> What you are asked to do: Down to the last line, restate the records word for word, but not the pictures.

[Web document revisions]
***

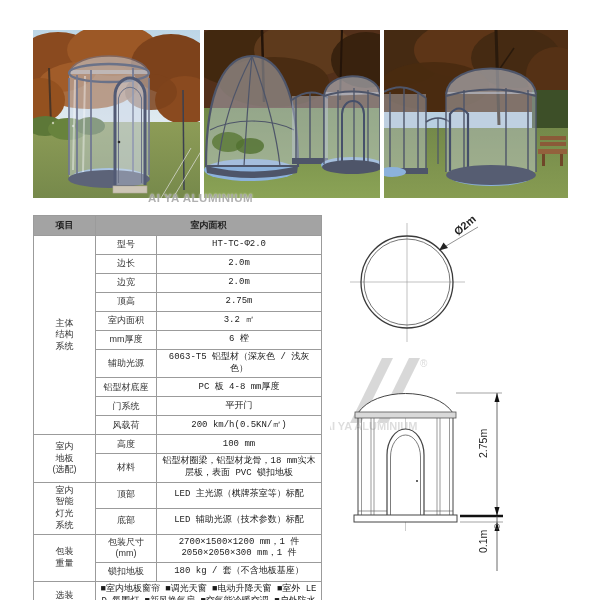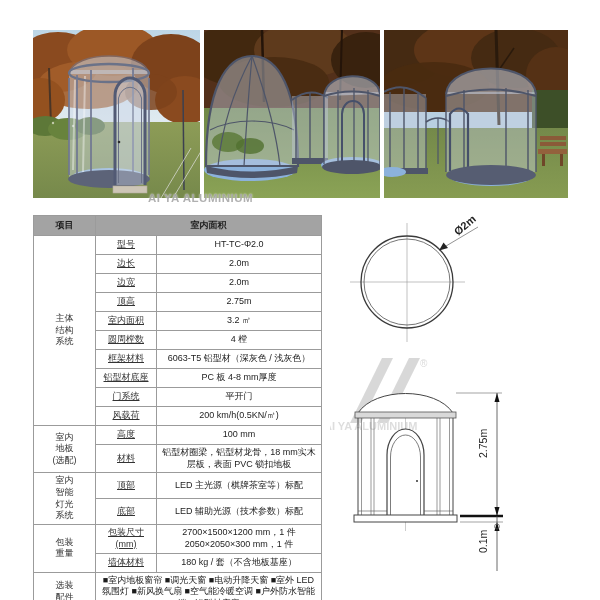"型号" td.lbl { text-decoration: underline -> none }
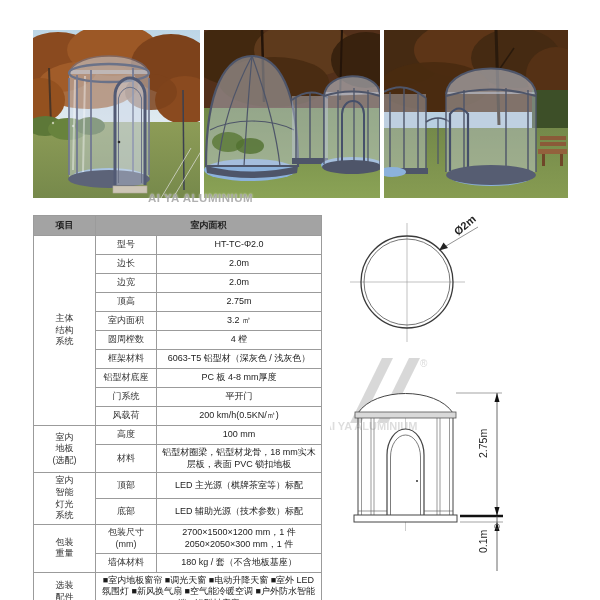"HT-TC-Φ2.0" td.val { font-family: none -> Liberation Mono, monospace }
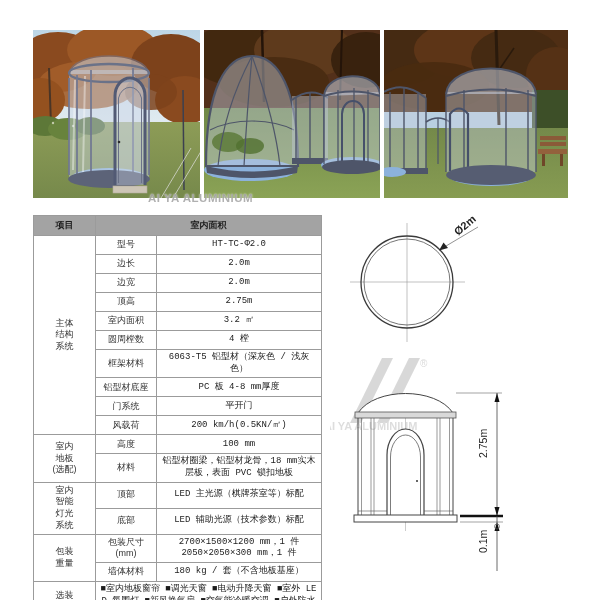"圆周樘数" td.lbl { text: 圆周樘数 -> mm厚度 }
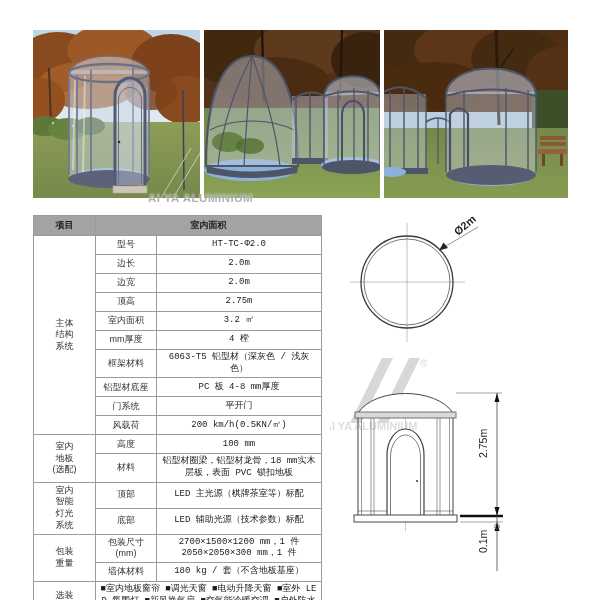"4 樘" td.val { text: 4 -> 6 }
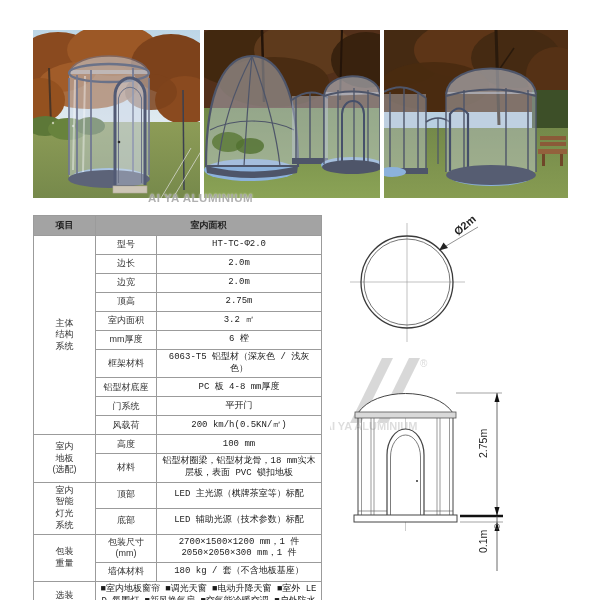"框架材料" td.lbl { text: 框架材料 -> 辅助光源 }
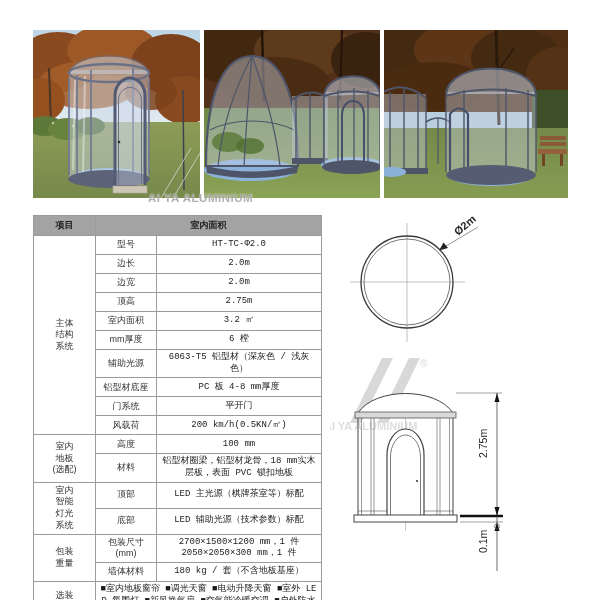"墙体材料" td.lbl { text: 墙体材料 -> 锁扣地板 }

***

> Solution to this task:
"型号" td.lbl { text-decoration: underline -> none }
"HT-TC-Φ2.0" td.val { font-family: none -> Liberation Mono, monospace }
"圆周樘数" td.lbl { text: 圆周樘数 -> mm厚度 }
"4 樘" td.val { text: 4 -> 6 }
"框架材料" td.lbl { text: 框架材料 -> 辅助光源 }
"墙体材料" td.lbl { text: 墙体材料 -> 锁扣地板 }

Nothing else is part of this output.